## Task goal
In the records below, find the line containing "[225,215,505,226] (hey, sometimes" and the line containing "(580, 392) none"; please repeat exactly the lines from one to the other, both included, and nothing more.

## Listed entries
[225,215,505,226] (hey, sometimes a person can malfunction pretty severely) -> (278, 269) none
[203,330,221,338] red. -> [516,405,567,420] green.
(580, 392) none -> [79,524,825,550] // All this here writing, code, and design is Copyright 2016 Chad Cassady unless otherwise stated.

---

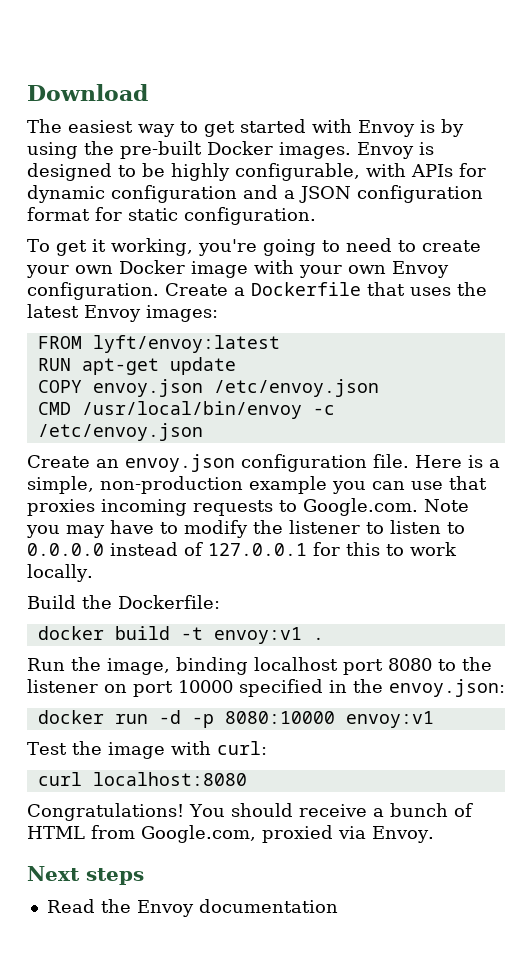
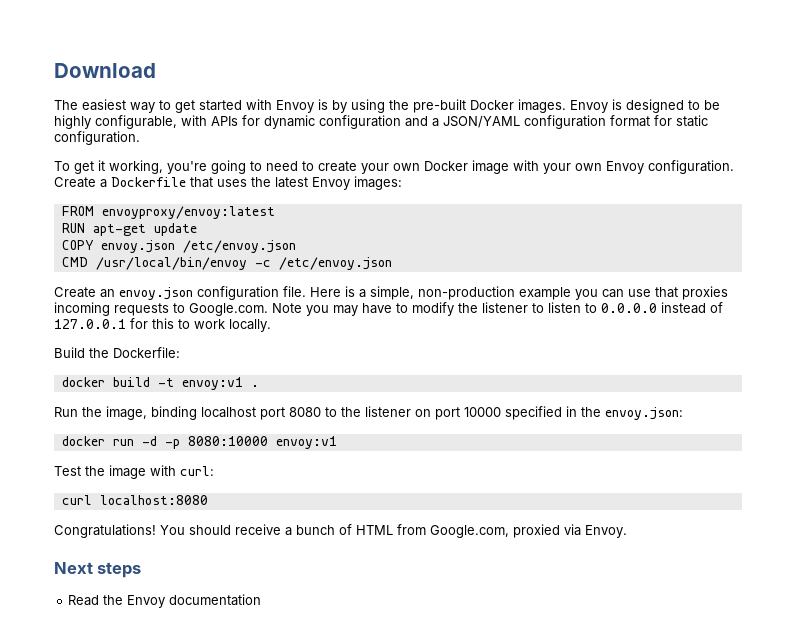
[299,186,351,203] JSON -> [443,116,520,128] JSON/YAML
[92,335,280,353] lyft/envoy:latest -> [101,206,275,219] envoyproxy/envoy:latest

==

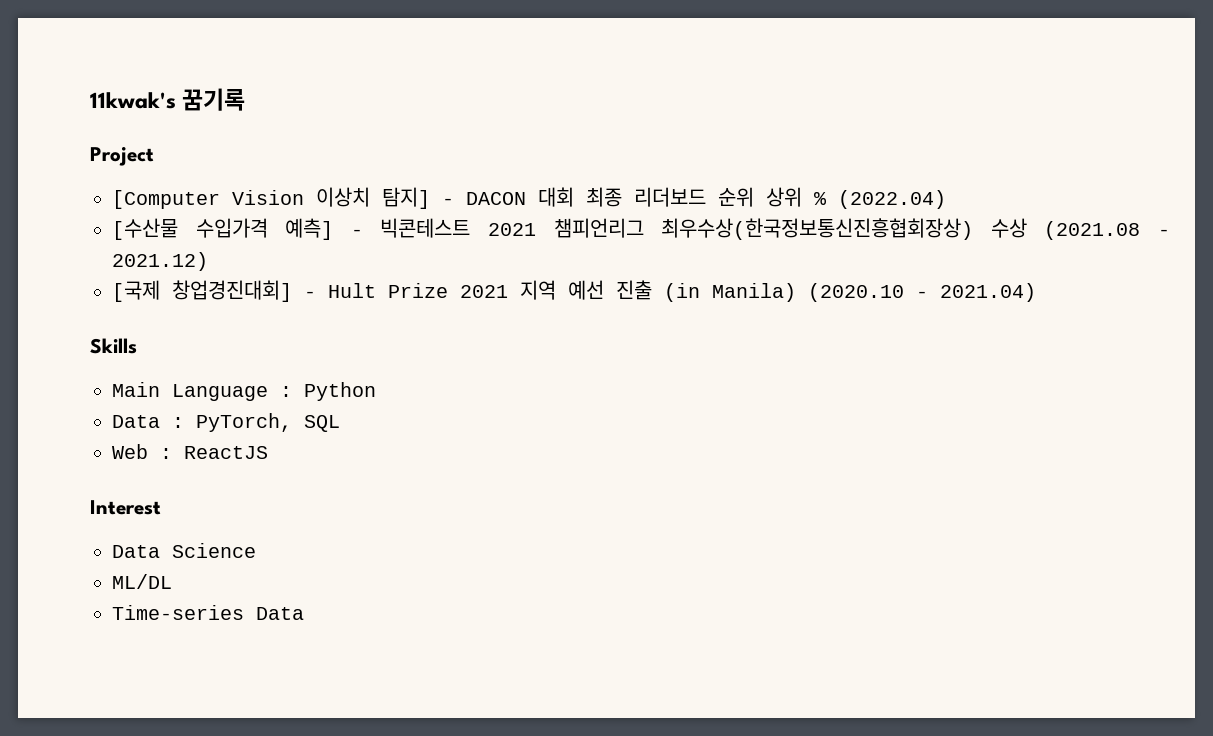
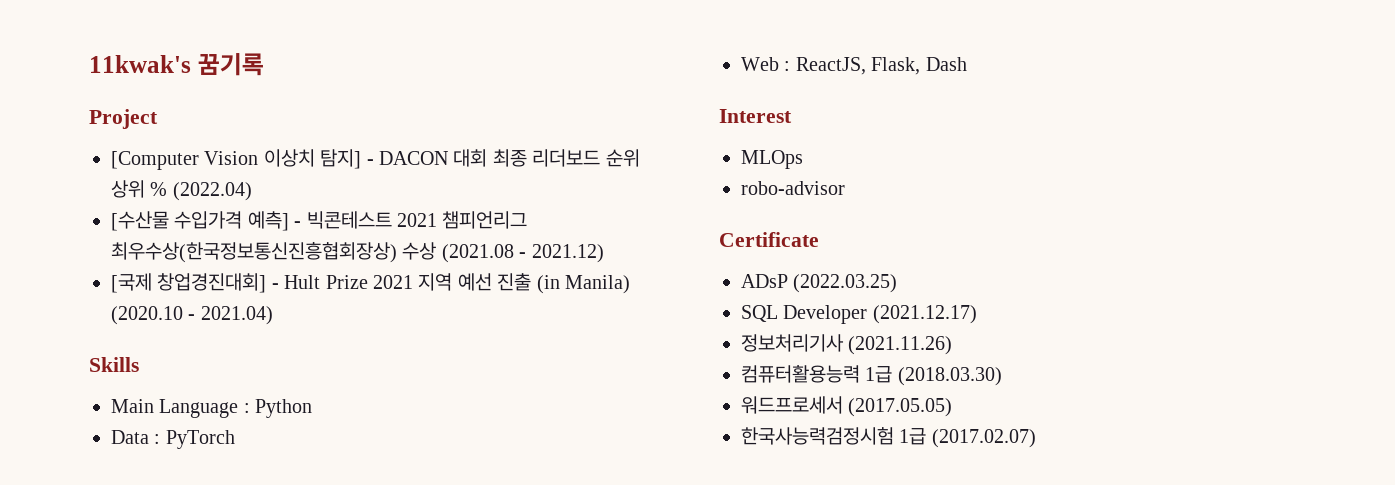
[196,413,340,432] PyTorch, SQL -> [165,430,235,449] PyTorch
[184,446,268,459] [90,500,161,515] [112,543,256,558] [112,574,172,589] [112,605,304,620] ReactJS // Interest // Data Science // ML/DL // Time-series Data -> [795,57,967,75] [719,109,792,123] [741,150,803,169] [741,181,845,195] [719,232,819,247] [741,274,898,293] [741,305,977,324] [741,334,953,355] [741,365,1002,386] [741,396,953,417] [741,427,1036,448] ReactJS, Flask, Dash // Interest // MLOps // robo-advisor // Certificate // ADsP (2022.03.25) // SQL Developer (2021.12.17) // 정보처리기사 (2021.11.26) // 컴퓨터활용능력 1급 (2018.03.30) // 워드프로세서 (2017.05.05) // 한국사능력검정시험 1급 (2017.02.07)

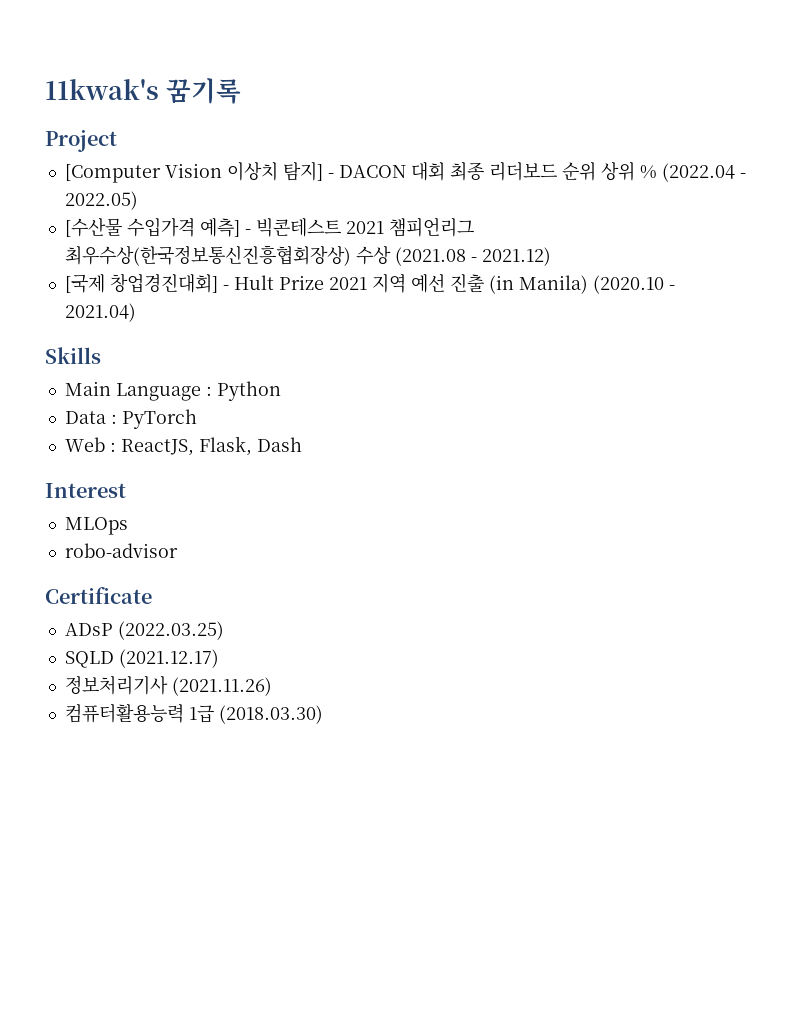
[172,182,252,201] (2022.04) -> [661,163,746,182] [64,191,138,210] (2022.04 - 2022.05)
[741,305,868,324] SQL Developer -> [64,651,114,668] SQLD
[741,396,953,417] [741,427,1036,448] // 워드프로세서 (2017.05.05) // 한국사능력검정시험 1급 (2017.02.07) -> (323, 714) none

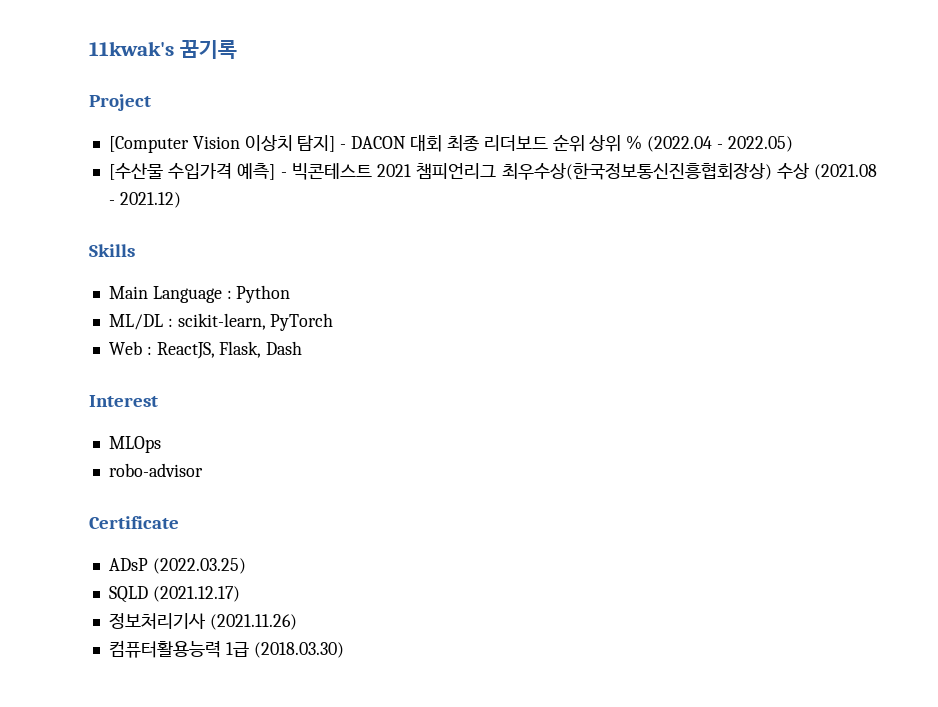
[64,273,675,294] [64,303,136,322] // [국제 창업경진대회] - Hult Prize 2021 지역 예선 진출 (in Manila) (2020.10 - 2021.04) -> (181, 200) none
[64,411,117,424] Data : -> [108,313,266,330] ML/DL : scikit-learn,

## Result of this task
[225,215,505,226] (hey, sometimes a person can malfunction pretty severely) -> (278, 269) none
[203,330,221,338] red. -> [516,405,567,420] green.
(580, 392) none -> [79,524,825,550] // All this here writing, code, and design is Copyright 2016 Chad Cassady unless otherwise stated.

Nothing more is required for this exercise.